• [INFORMATION GIVEN]
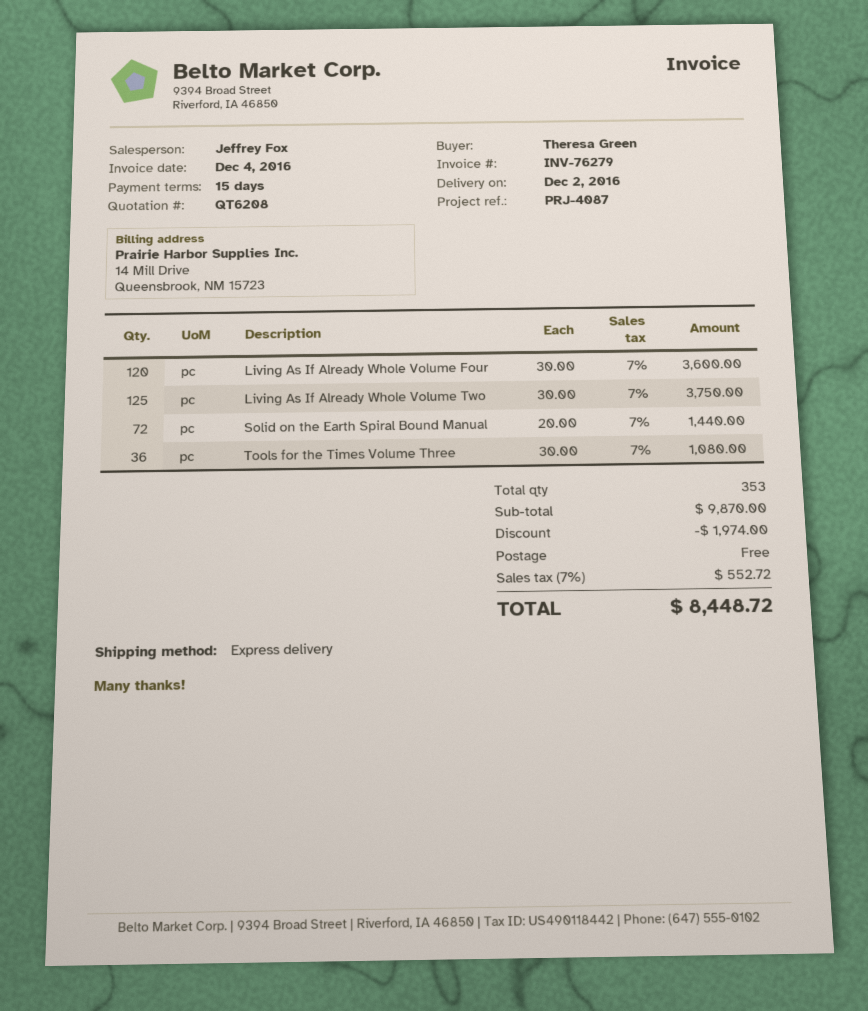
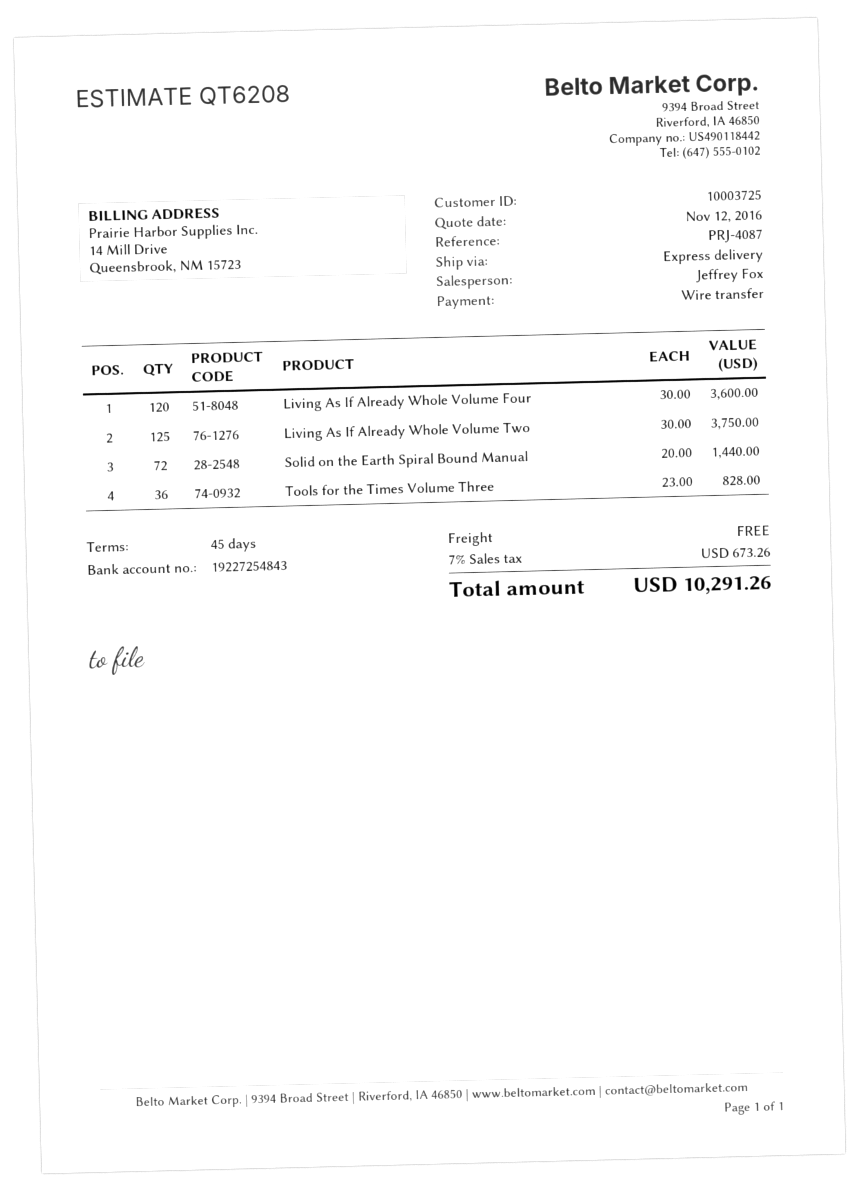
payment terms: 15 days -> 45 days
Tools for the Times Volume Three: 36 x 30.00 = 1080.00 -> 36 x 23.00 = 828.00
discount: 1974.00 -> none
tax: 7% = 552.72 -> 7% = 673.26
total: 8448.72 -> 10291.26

--

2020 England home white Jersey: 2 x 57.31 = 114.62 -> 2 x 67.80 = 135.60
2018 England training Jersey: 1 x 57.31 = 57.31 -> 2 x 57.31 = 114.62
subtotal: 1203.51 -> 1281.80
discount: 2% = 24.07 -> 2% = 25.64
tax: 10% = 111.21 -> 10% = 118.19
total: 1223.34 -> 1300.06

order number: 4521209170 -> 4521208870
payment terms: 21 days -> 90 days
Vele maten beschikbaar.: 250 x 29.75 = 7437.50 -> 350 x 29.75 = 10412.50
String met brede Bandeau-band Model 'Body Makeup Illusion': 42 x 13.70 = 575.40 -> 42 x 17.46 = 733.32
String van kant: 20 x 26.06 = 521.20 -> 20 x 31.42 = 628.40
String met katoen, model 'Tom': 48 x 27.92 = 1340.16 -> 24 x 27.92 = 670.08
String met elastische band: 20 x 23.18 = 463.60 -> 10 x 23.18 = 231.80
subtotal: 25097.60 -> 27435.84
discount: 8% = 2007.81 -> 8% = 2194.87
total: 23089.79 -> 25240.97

• [TASK GOAL] In the records above, the line with "Tools for the" marks the start and the line with "total: 8448.72 -> 10291.26" marks the end; copy that stretch exactly, both lines included, and nothing else.

• [YOUR RESPONSE]
Tools for the Times Volume Three: 36 x 30.00 = 1080.00 -> 36 x 23.00 = 828.00
discount: 1974.00 -> none
tax: 7% = 552.72 -> 7% = 673.26
total: 8448.72 -> 10291.26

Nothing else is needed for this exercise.